Janet Delaney: South of Market

By Janet Delaney, Julian Cox, and Erin O’Toole

Janet Delaney: South of Market relates the complex history of a changing San Francisco neighborhood through a selection of photographs from the 1970s and 1980s. Janet Delaney photographed the people and places in the South of Market district, during a period when redevelopment was threatening to transform it irreversibly. This slow and deliberate photographic document testifies to the vitality of a vanished community of blue-collar workers, small-business owners, families, artists, and others.

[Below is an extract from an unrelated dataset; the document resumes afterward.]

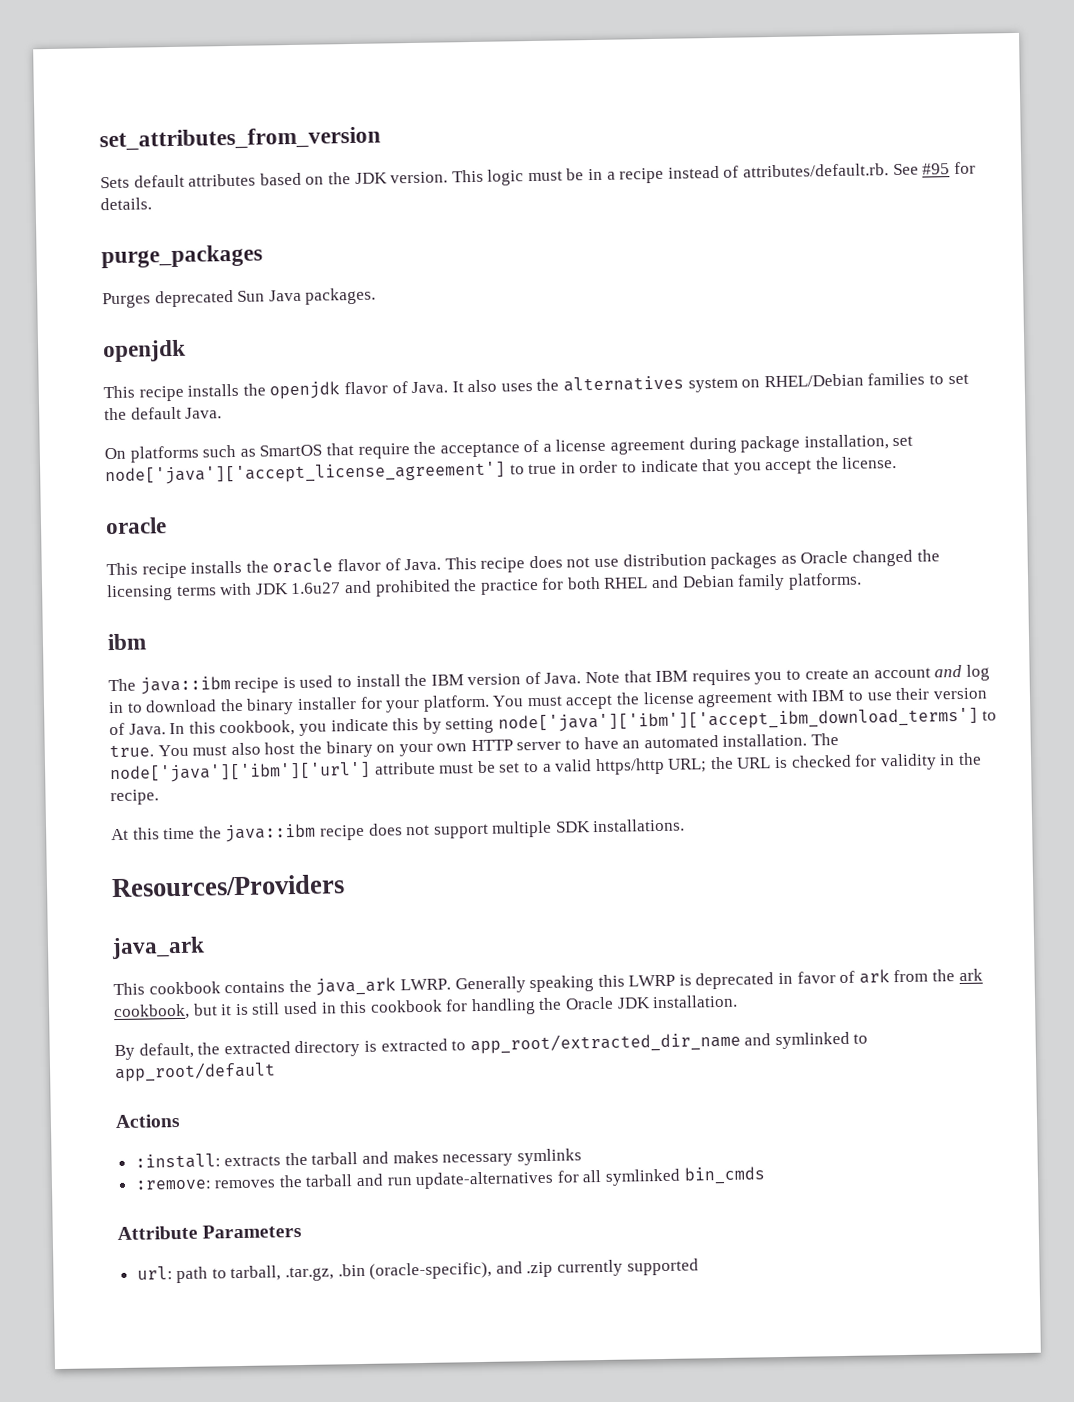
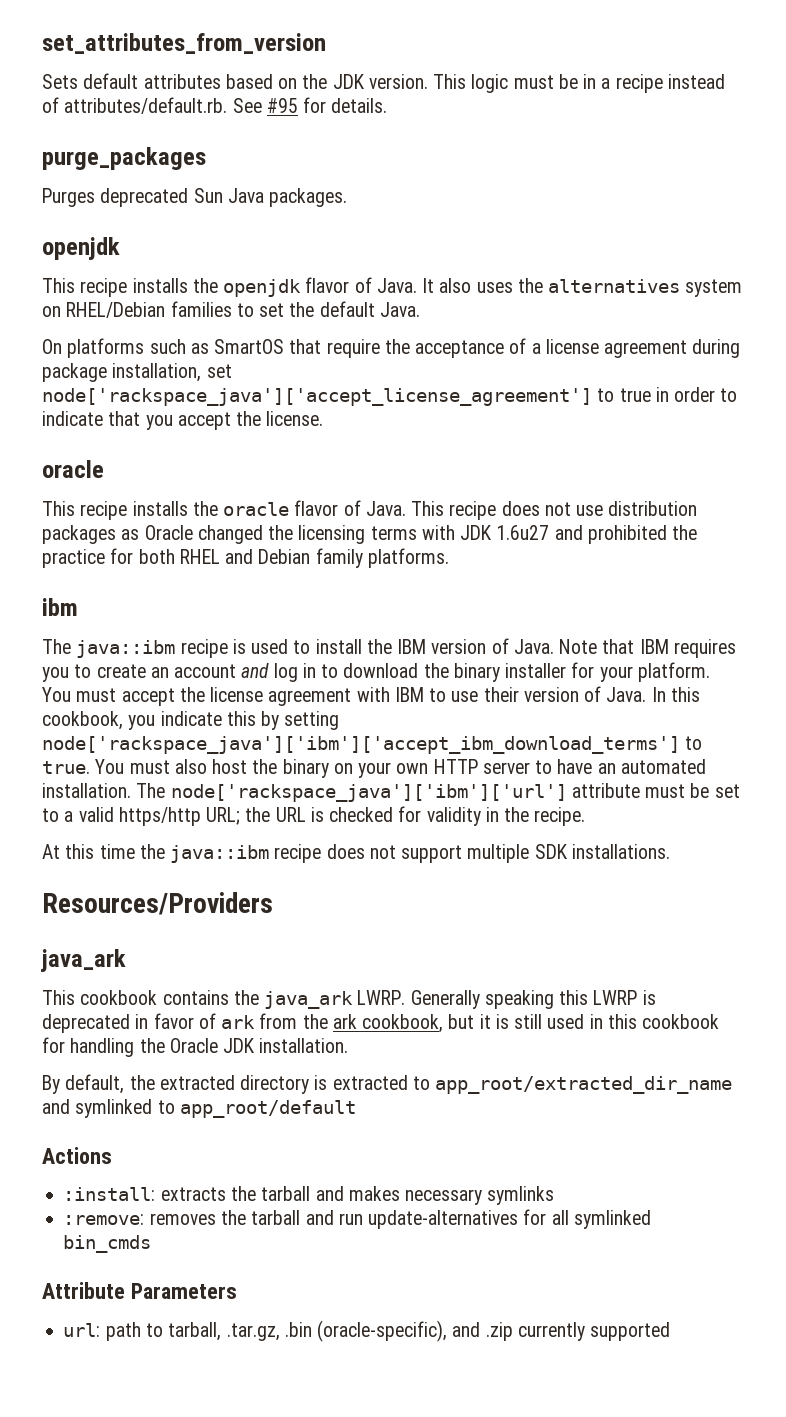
[105,461,506,486] node['java']['accept_license_agreement'] -> [42,388,592,406] node['rackspace_java']['accept_license_agreement']
[497,707,979,733] node['java']['ibm']['accept_ibm_download_terms'] -> [42,736,680,754] node['rackspace_java']['ibm']['accept_ibm_download_terms']
[110,761,371,784] node['java']['ibm']['url'] -> [170,784,567,802] node['rackspace_java']['ibm']['url']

Expanding upon the forty-five works included in the exhibition, this accompanying catalogue includes images from Delaney’s new series, which reexamines the neighborhood thirty-five years later. Collectively, these photographs offer a unique perspective for today’s readers, who themselves may be witnessing a new wave of gentrification in San Francisco.

Authors

Janet Delaney is a photographer and educator based in Berkeley, California. She received her MFA from the San Francisco Art Institute (SFAI) and has shown her work nationally and internationally. For the last fourteen years she has been an adjunct lecturer in visual studies at the University of California, Berkeley, and is currently a visiting artist at SFAI.

Julian Cox is founding curator of photography and chief administrative curator at the Fine Arts Museum of San Francisco. His publications for the museum include Real to Real: Photographs from the Traina Collection (2012); The Errand of the Eye: Photographs by Rose Mandel (2013); and Anthony Friedkin: The Gay Essay (2014).

Erin O’Toole is associate curator of photography at the San Francisco Museum of Modern Art, where she has worked since 2007. Most recently she collaborated with Leo Rubinfien and Sarah Greenough on the retrospective exhibition Garry Winogrand (2013).